=== Extracted entries ===
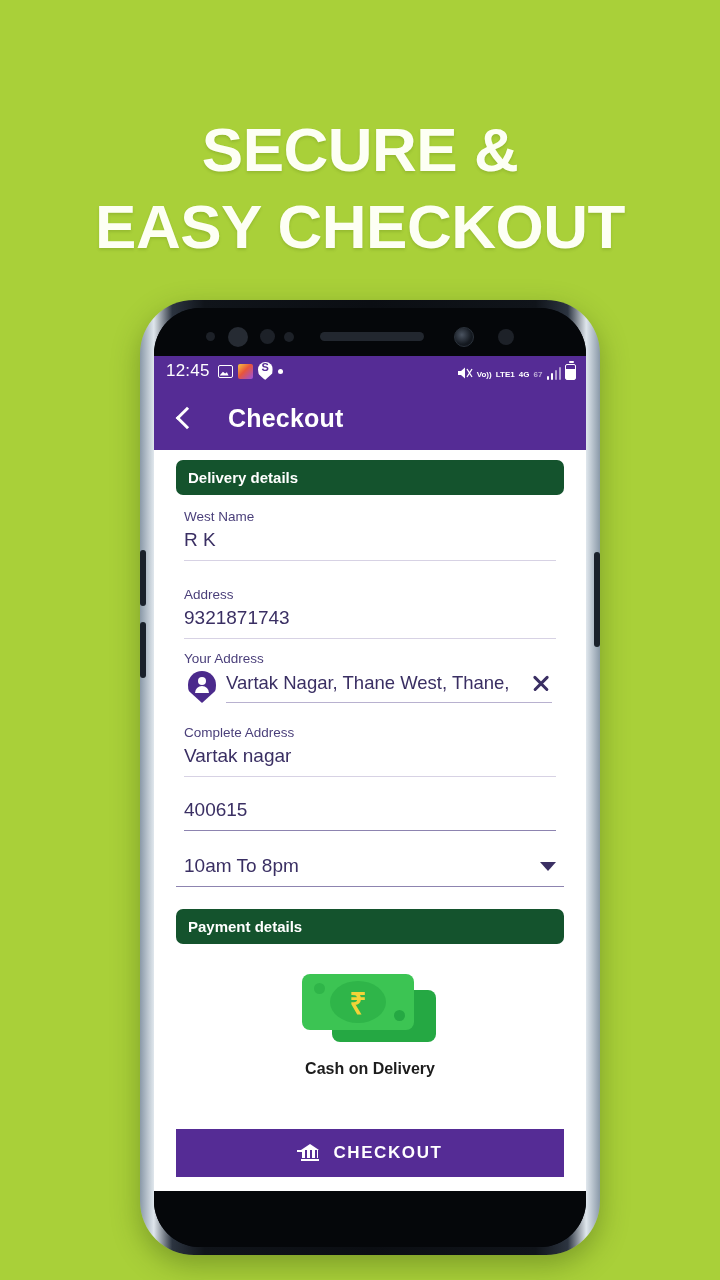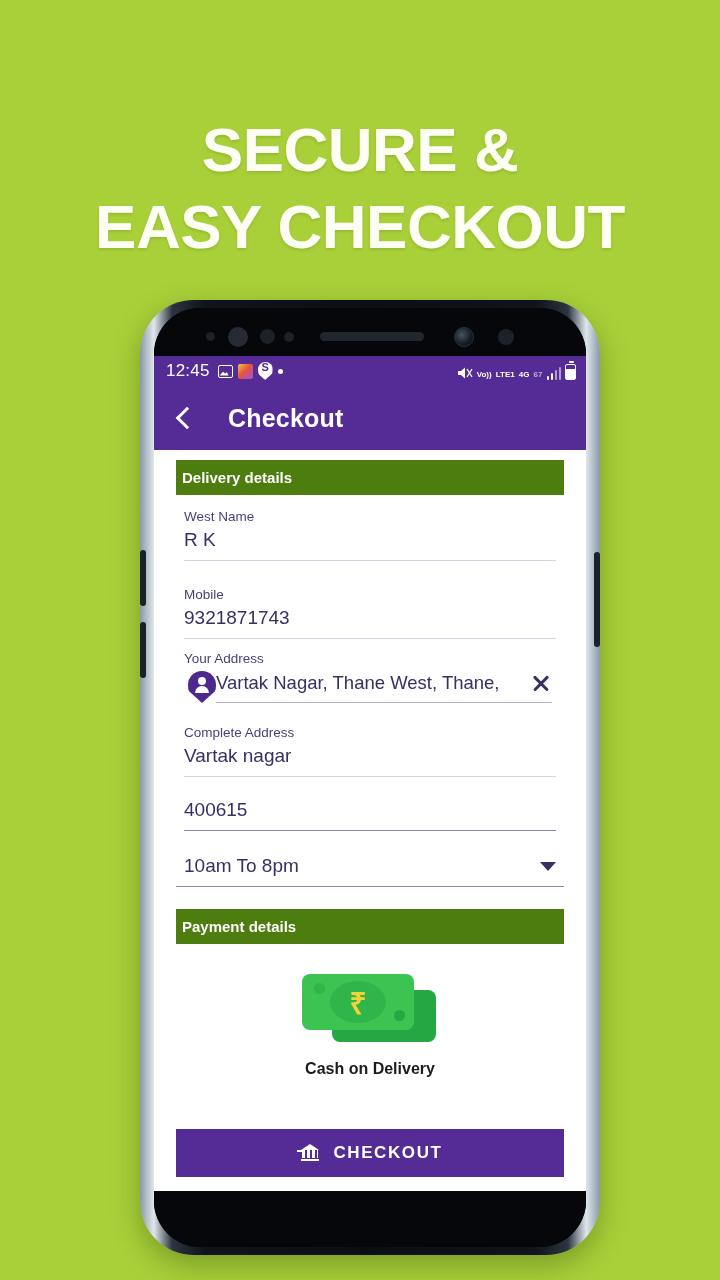--- a/index.html
+++ b/index.html
@@ -151,8 +151,8 @@
     background: #fff; overflow: hidden; padding: 0 22px;
   }
   .section-pill {
-    background: #4d7c0f; color: #fff; border-radius: 0;
-    font-size: 15px; font-weight: bold; padding: 9px 6px;
+    background: #14532d; color: #fff; border-radius: 7px;
+    font-size: 15px; font-weight: bold; padding: 9px 12px;
     margin-top: 10px;
   }
   .field { margin-top: 14px; padding: 0 8px; }

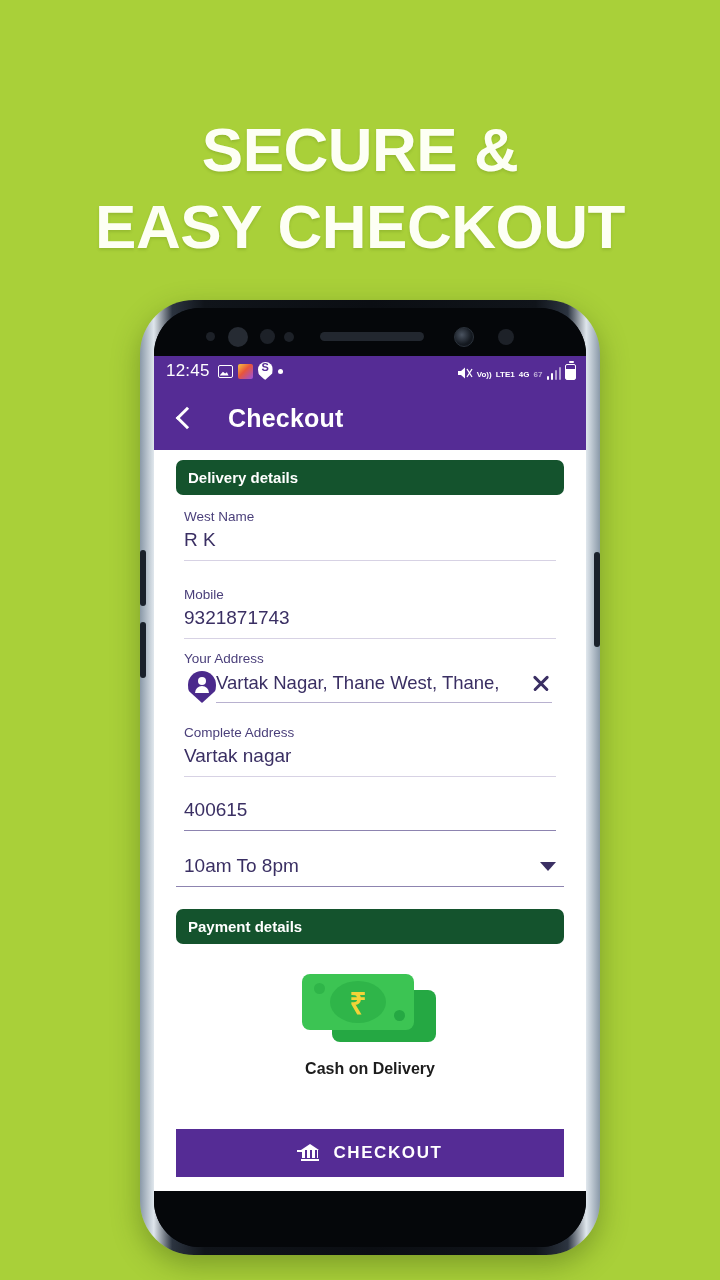--- a/index.html
+++ b/index.html
@@ -354,7 +354,7 @@
         </div>
 
         <div class="field" style="margin-top:26px">
-          <div class="field-label">Mobile</div>
+          <div class="field-label">Address</div>
           <div class="field-value">9321871743</div>
         </div>
 

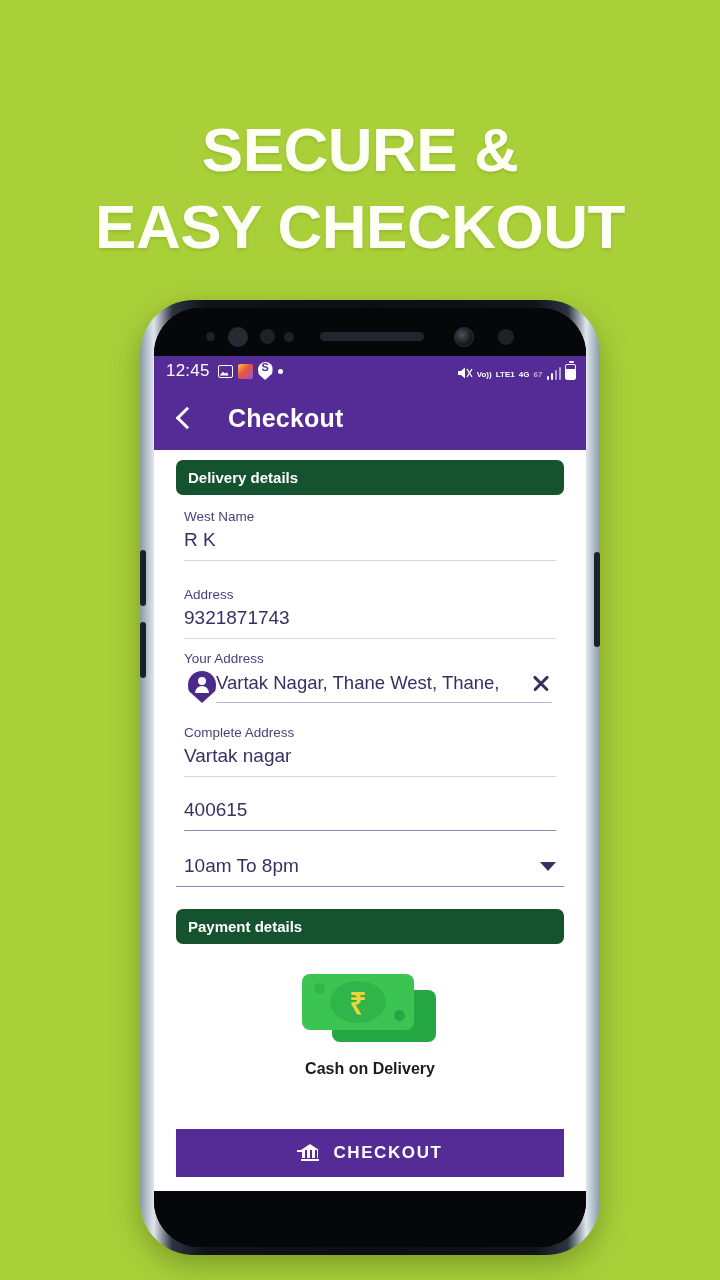--- a/index.html
+++ b/index.html
@@ -164,7 +164,7 @@
   .field-plain { margin-top: 22px; padding: 0 8px; }
   .field-plain .field-value { border-bottom: 1.6px solid #8d84b0; }
 
-  .addr-row { display: flex; align-items: center; padding: 0 4px; margin-top: 4px; }
+  .addr-row { display: flex; align-items: center; gap: 10px; padding: 0 4px; margin-top: 4px; }
   .pin-icon { width: 28px; height: 32px; flex: none; position: relative; }
   .pin-icon .pin-body {
     position: absolute; inset: 0;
===
*Problem to work on:* Write every record out again exactly, omitting the pictures they hold.

*The answer:*
--- a/index.html
+++ b/index.html
@@ -151,8 +151,8 @@
     background: #fff; overflow: hidden; padding: 0 22px;
   }
   .section-pill {
-    background: #4d7c0f; color: #fff; border-radius: 0;
-    font-size: 15px; font-weight: bold; padding: 9px 6px;
+    background: #14532d; color: #fff; border-radius: 7px;
+    font-size: 15px; font-weight: bold; padding: 9px 12px;
     margin-top: 10px;
   }
   .field { margin-top: 14px; padding: 0 8px; }

--- a/index.html
+++ b/index.html
@@ -354,7 +354,7 @@
         </div>
 
         <div class="field" style="margin-top:26px">
-          <div class="field-label">Mobile</div>
+          <div class="field-label">Address</div>
           <div class="field-value">9321871743</div>
         </div>
 

--- a/index.html
+++ b/index.html
@@ -164,7 +164,7 @@
   .field-plain { margin-top: 22px; padding: 0 8px; }
   .field-plain .field-value { border-bottom: 1.6px solid #8d84b0; }
 
-  .addr-row { display: flex; align-items: center; padding: 0 4px; margin-top: 4px; }
+  .addr-row { display: flex; align-items: center; gap: 10px; padding: 0 4px; margin-top: 4px; }
   .pin-icon { width: 28px; height: 32px; flex: none; position: relative; }
   .pin-icon .pin-body {
     position: absolute; inset: 0;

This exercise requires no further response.